FormalPara What You Will Learn in This Chapter

Chapter 10 introduced the Test for Excess Success (TES), which detects some forms of bias in statistical analyses across multiple experiments. Although we found study sets where the TES indicated problems, it could be that the vast majority of scientific investigations are fine. This chapter shows, unfortunately, that this is not the case.

1 You Probably Have Trouble Detecting Bias

The basic ideas of the TES are fairly simple. An important point of statistics is that failures are necessary. Even if an effect is real, sometimes a researcher should select a random sample that does not show the effect. Only reporting successful outcomes is problematic because it inflates the reported effect size and can indicate the existence of an effect when it does not exist. Too much replication success is a marker that something has gone wrong in the reporting, analysis, theorizing, or data collection process.

To demonstrate the impact of this kind of interpretation, consider the three sets of simulated results in Table 11.1. Each simulated data set was analyzed with a two-sample t-test. Each set of five studies is based on a different type of simulated experiment. For one set of experiments (valid testing) the population effect size is 0.8. The sample sizes, n 1 = n 2, were chosen randomly to be between 10 and 30. All five experiments produced significant results that were fully reported.

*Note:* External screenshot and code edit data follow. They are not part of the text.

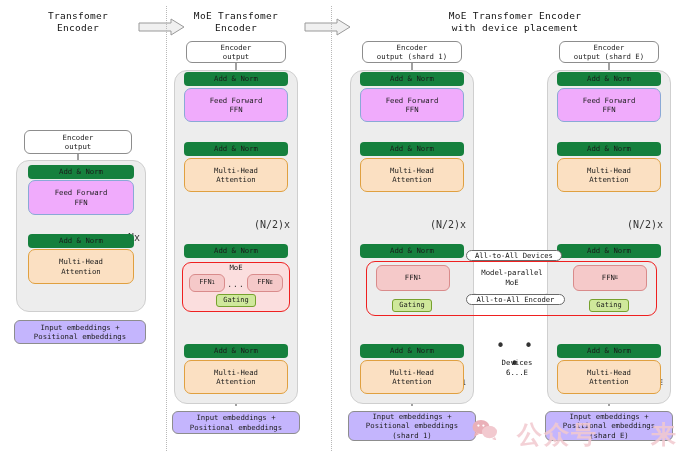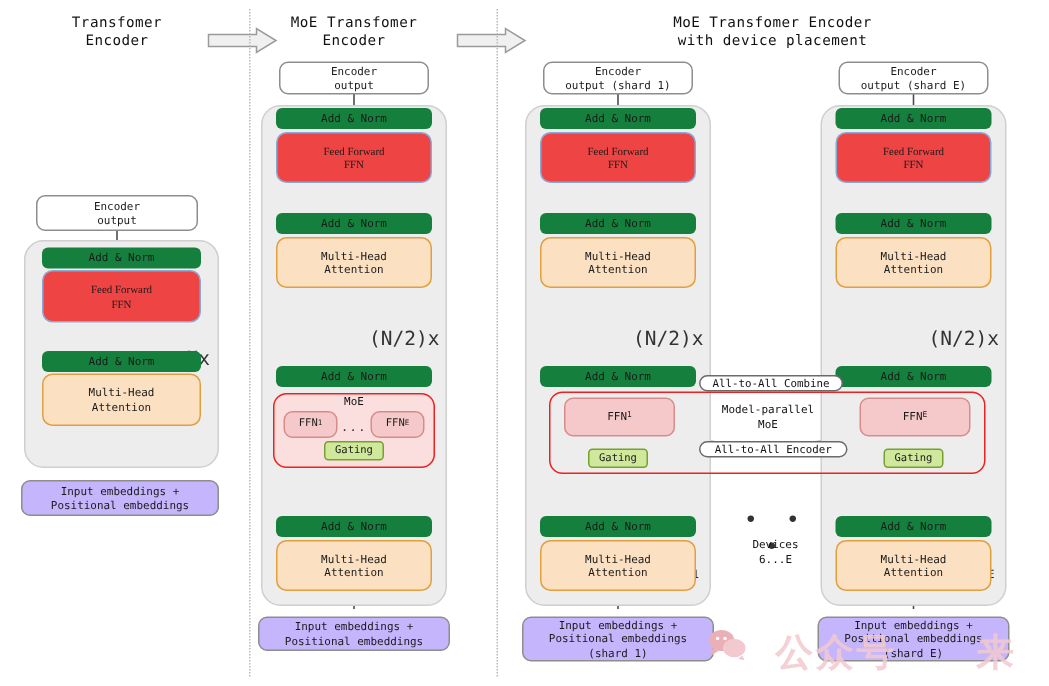--- a/index.html
+++ b/index.html
@@ -22,35 +22,35 @@
   }
 
   
   .bigarrow{width:48px;height:18px;}
 
   
   .encbox{
     background:#ededed;border:1px solid #cfcfcf;border-radius:13px;
   }
   .nxlabel{
-    font-size:13px;color:#333;white-space:pre;text-align:right;
+    font-size:10px;color:#333;white-space:pre;text-align:right;
   }
   .devlabel{
     font-size:7.5px;color:#222;white-space:pre;text-align:right;
   }
 
   
   .node{
     border-radius:5px;display:flex;align-items:center;justify-content:center;
     text-align:center;font-size:7.3px;line-height:9.5px;white-space:pre;
     border:1px solid #888;background:#fff;
   }
   .n-out{background:#ffffff;border:1px solid #8d8d8d;border-radius:6px;}
   .n-addnorm{background:#d946ef;border:7px solid #15803d;border-radius:4px;}
-  .n-ffn{background:#ef4444;border:1px solid #8aa9d6;border-radius:7px;font-family:Liberation Serif, serif;}
+  .n-ffn{background:#f0abfc;border:1px solid #8aa9d6;border-radius:7px;}
   .n-mha{background:#fbe0c2;border:1px solid #e0a040;border-radius:7px;}
   .n-emb{background:#c4b5fd;border:1px solid #8d8d8d;border-radius:6px;}
   .n-expert{background:#f5c9c9;border:1px solid #d98b8b;border-radius:6px;}
   .n-gating{background:#cfe89b;border:1px solid #76a12e;border-radius:3px;font-size:7px;}
   .n-moewrap{
     background:#fbdede;border:1.4px solid #ef2020;border-radius:9px;
   }
   .n-mpwrap{
     background:transparent;border:1.4px solid #ef2020;border-radius:9px;
   }
@@ -290,21 +290,21 @@
 <div class="abs n-mha node" style="left:557px;top:360px;width:104px;height:34px;">Multi-Head
 Attention</div>
 
 <div class="abs n-emb node" style="left:545px;top:411px;width:128px;height:30px;">Input embeddings +
 Positional embeddings
 (shard E)</div>
 
 <div class="abs n-mpwrap" style="left:366px;top:261px;width:291px;height:55px;"></div>
 <div class="abs mplabel" style="left:462px;top:268px;width:100px;">Model-parallel
 MoE</div>
-<div class="abs a2a" style="left:466px;top:250px;width:96px;height:11px;">All-to-All Combine</div>
+<div class="abs a2a" style="left:466px;top:250px;width:96px;height:11px;">All-to-All Devices</div>
 <div class="abs a2a" style="left:466px;top:294px;width:99px;height:11px;">All-to-All Encoder</div>
 
 <div class="abs bigdots" style="left:487px;top:337px;width:60px;text-align:center;">• • •</div>
 <div class="abs devcap" style="left:487px;top:358px;width:60px;">Devices
 6...E</div>
 
 <div class="wm-bubble" style="left:472px;top:418px;">
   <svg width="26" height="22" viewBox="0 0 26 22">
     <ellipse cx="9" cy="9" rx="8.5" ry="7" fill="#eab0b8"></ellipse>
     <path d="M3,14 L2,19 L7,16 Z" fill="#eab0b8"></path>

Another set of studies in Table 11.1 is based on simulated experiments where the population effect size is 0 (no effect). The sample was generated by an optional stopping approach that started with n 1 = n 2 = 10 and increased in steps of one up to a maximum size of 30. A total of twenty experiments were simulated and five of them happened to produce a significant result. Those five significant experiments were reported and the 15 non-significant experiments were not reported.

Table 11.1 Summary statistics for three sets of five simulated experiments

Another set of studies in Table 11.1 is based on simulated experiments where the true effect size is 0.1. The sample size was randomly chosen between 10 and 30. A total of 100 experiments were simulated and five of them happened to produce significant results. Those five significant experiments were reported and the 95 non-significant experiments were not reported.

The task for the reader is to determine which set of experiments in Table 11.1 corresponds to which simulation condition. Just to be clear, one set of experiments has a very large population effect size that was investigated with five proper experiments that were all fully reported. This is a valid set of experiments. A second set of experiments has no effect at all, but used optional stopping and publication bias to only report five significant results. This is an invalid set of experiments. A third set of experiments has a tiny effect size and used many experiments and publication bias to report only five significant results. This is also an invalid experiment set. Which is the valid experiment set in Table 11.1? We suggest the reader look at the statistics and make a judgment before reading the following text.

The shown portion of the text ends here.